*Exercise requirements:*
I need the lines below from the one with "[548,390,577,407] fail ->" down to the one with "[80,346,128,354] zones. ->" reproduced exactly, both ends included, and nothing else.
[[ Entries supplied, beginning ]]
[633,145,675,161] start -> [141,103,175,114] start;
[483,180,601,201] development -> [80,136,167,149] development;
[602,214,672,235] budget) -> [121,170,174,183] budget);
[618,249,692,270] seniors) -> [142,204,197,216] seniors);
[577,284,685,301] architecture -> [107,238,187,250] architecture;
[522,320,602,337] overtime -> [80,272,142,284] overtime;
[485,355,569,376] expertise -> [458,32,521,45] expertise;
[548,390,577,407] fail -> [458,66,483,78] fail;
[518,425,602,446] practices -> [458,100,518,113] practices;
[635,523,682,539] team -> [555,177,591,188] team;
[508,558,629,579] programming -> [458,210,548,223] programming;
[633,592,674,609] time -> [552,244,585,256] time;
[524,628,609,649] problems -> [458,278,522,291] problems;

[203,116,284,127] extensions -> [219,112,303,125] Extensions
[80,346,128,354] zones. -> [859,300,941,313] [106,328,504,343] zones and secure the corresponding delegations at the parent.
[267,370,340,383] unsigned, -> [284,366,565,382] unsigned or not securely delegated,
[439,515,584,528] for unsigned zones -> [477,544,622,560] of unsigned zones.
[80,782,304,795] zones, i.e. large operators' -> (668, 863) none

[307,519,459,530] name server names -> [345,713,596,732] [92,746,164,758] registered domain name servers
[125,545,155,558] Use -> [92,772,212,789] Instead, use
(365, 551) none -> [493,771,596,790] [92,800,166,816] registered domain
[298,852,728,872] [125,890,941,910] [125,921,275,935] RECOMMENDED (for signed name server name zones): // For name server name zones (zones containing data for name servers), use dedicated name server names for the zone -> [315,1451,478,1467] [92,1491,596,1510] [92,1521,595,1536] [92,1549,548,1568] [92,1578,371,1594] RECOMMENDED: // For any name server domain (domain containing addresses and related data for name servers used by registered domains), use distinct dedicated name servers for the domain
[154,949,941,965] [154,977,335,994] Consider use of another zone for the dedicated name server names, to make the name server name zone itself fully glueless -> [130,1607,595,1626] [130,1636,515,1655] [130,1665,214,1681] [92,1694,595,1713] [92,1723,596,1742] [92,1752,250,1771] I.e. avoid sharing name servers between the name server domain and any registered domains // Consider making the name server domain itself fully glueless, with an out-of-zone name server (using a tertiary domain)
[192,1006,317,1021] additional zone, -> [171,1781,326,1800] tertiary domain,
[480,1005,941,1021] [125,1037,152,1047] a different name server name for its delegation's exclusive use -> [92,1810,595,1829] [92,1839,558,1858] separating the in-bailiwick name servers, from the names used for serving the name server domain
[[ Entries supplied, end ]]
*Answer:*
[548,390,577,407] fail -> [458,66,483,78] fail;
[518,425,602,446] practices -> [458,100,518,113] practices;
[635,523,682,539] team -> [555,177,591,188] team;
[508,558,629,579] programming -> [458,210,548,223] programming;
[633,592,674,609] time -> [552,244,585,256] time;
[524,628,609,649] problems -> [458,278,522,291] problems;

[203,116,284,127] extensions -> [219,112,303,125] Extensions
[80,346,128,354] zones. -> [859,300,941,313] [106,328,504,343] zones and secure the corresponding delegations at the parent.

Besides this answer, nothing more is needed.